In [1]:
import sys
import os

sys.path.insert(0, '../src') # add library code to path

In [2]:
from wikiparser import download_enwiki_zips

zip_outdir = "../data/raw/zips"

download_enwiki_zips(1, zip_outdir , False)

Downloading enwiki file: (1/1)


In [3]:
zips = os.listdir(zip_outdir)
zips

['enwiki-20200101-0.7z']

In [4]:
from wikiparser import extract_7zip

extract_outdir = "../data/raw/extracted"

for zip_file in os.listdir(zip_outdir ):
    if zip_file[-2:] == "7z":
        extract_7zip(zip_outdir + "/" + zip_file, extract_outdir)

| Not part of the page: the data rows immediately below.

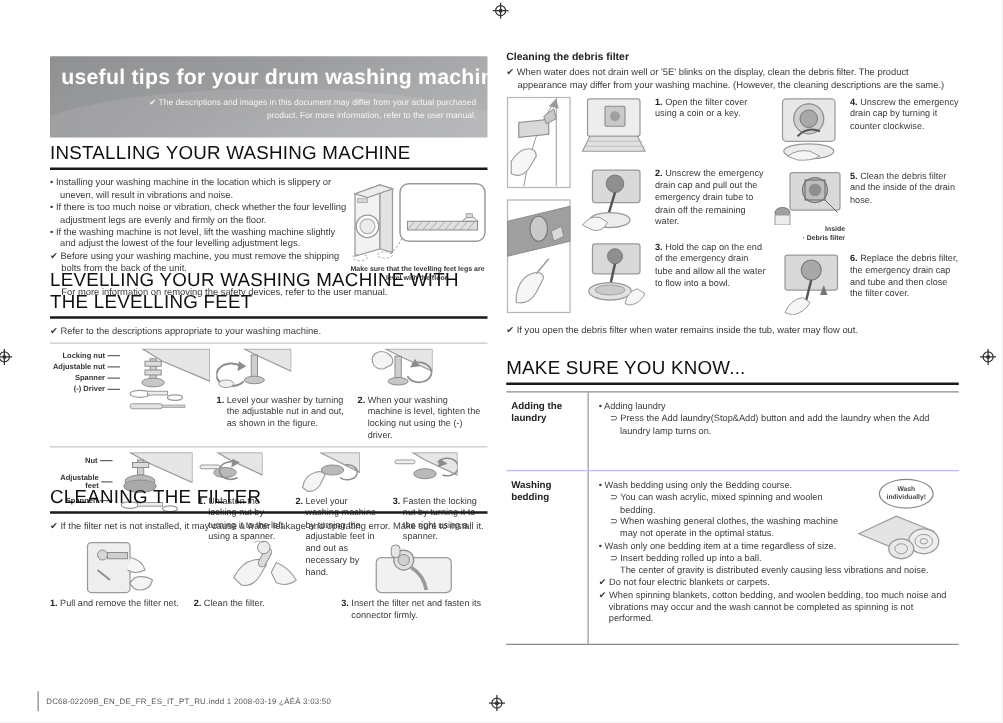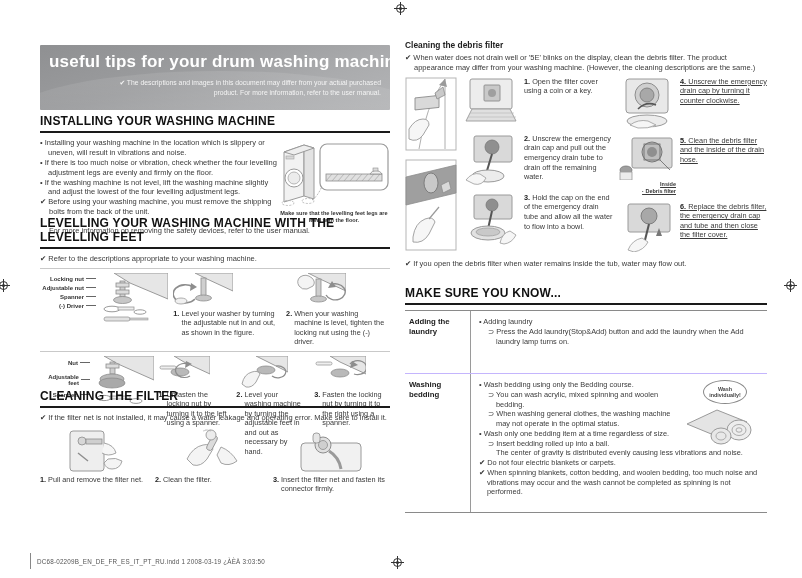--- a/index.html
+++ b/index.html
@@ -24,21 +24,21 @@
   .banner h1 {
     position:relative; color:#ffffff; font-size:17px; font-weight:bold;
     letter-spacing:0.2px; padding:7px 0 0 9px; white-space:nowrap;
   }
   .banner .note {
     position:relative; color:#f4f4f4; font-size:6.8px; line-height:1.4;
     text-align:right; padding:6px 9px 0 60px;
   }
   
   .h-sec {
-    font-size:12px; font-weight:bold; color:#111; letter-spacing:0.2px;
+    font-size:15px; font-weight:normal; color:#111; letter-spacing:0.2px;
     border-bottom:2px solid #1a1a1a; padding-bottom:3px; margin-bottom:5px;
   }
   .h-sub { font-size:8.4px; font-weight:bold; color:#222; margin-bottom:3px; }
   .line { font-size:7.5px; line-height:1.32; color:#3a3a3a; }
   .l0 { padding-left:8px; text-indent:-8px; }
   .l1 { padding-left:17px; text-indent:-8px; }
   .l2 { padding-left:17px; }
   .chk { padding-left:9px; text-indent:-9px; }
   .step-num { font-weight:bold; color:#222; }
   .hr-light { border:none; border-top:1px solid #c9c9c9; margin:4px 0; }
@@ -402,21 +402,21 @@
             <circle cx="30" cy="12" r="6" fill="#8f8f8f" stroke="#777" stroke-width="0.8"></circle>
             <path d="M30 18 L26 36" stroke="#555" stroke-width="2"></path>
             <ellipse cx="26" cy="40" rx="17" ry="7" fill="#e2e2e2" stroke="#9a9a9a" stroke-width="1"></ellipse>
             <ellipse cx="26" cy="39" rx="12" ry="4" fill="#c9c9c9" stroke="#9a9a9a" stroke-width="0.7"></ellipse>
             <path d="M38 50 q2 -10 10 -12 l6 4 q-4 8 -12 9 z" fill="#f6f6f6" stroke="#9a9a9a" stroke-width="0.8"></path>
           </svg>
           <div class="cap"><span class="step-num">3.</span> <span>Hold the cap on the end of the emergency drain tube and allow all the water to flow into a bowl.</span></div>
         </div>
       </div>
 
-      <div class="deb-col" style="width:150px;text-decoration:underline;">
+      <div class="deb-col" style="width:150px;">
         <div class="deb-step">
           <svg class="img" width="58" height="52" viewBox="0 0 58 52">
             <rect x="8" y="2" width="42" height="34" rx="3" fill="#e8e8e8" stroke="#9a9a9a" stroke-width="1"></rect>
             <circle cx="29" cy="18" r="12" fill="#cfcfcf" stroke="#8d8d8d" stroke-width="1"></circle>
             <circle cx="29" cy="18" r="7" fill="#a8a8a8" stroke="#777" stroke-width="0.8"></circle>
             <path d="M20 32 q8 -8 18 -4" stroke="#555" stroke-width="1.6" fill="none"></path>
             <ellipse cx="29" cy="44" rx="20" ry="6" fill="#ececec" stroke="#9a9a9a" stroke-width="1"></ellipse>
             <path d="M12 48 q8 -6 18 -4 l8 4 q-8 4 -18 3 z" fill="#f6f6f6" stroke="#9a9a9a" stroke-width="0.8"></path>
           </svg>
           <div class="cap"><span class="step-num">4.</span> <span>Unscrew the emergency drain cap by turning it counter clockwise.</span></div>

Extracted file already exists: ../data/raw/extracted/enwiki-20200101-0


In [5]:
class Revision:
    def __init__(self, timestamp, revert, version, contributor, revision_id, revision_parentid, sha1):
        self.timestamp = timestamp
        self.revert = revert
        self.version = version
        self.contributor = contributor
        self.revision_id = revision_id
        self.revision_parentid = revision_parentid
        self.sha1 = sha1
        
    def __repr__(self):
        return [self.timestamp, self.revert, self.version, self.contributor, self.revision_id, self.revision_parentid]
        
    def __str__(self):
        try:
            return "^^^_" + self.timestamp + " " + str(self.revert) + " " + str(self.version) + " " + self.contributor
        except:
            print(self.timestamp)
            print(self.revert)
            print(self.version)
            print(self.contributor)
    
    def get_revision_id(self):
        return self.revision_id

In [12]:
#parse the file, calculate lightdump information, output to outfile
def parse_enwiki_to_lightdump(filepath, outfile, outdir, articles=[]):

    from lxml import etree

    context = etree.iterparse(filepath, tag='{http://www.mediawiki.org/xml/export-0.10/}page', encoding='utf-8')
    nsmap = {'ns': 'http://www.mediawiki.org/xml/export-0.10/'}

    article_count = len(articles) if len(articles) != 0 else -1
    
    revi_header = "^^^_"

    page_dicts = {}
        
    if not os.path.exists(outdir):
        os.makedirs(outdir, exist_ok=True)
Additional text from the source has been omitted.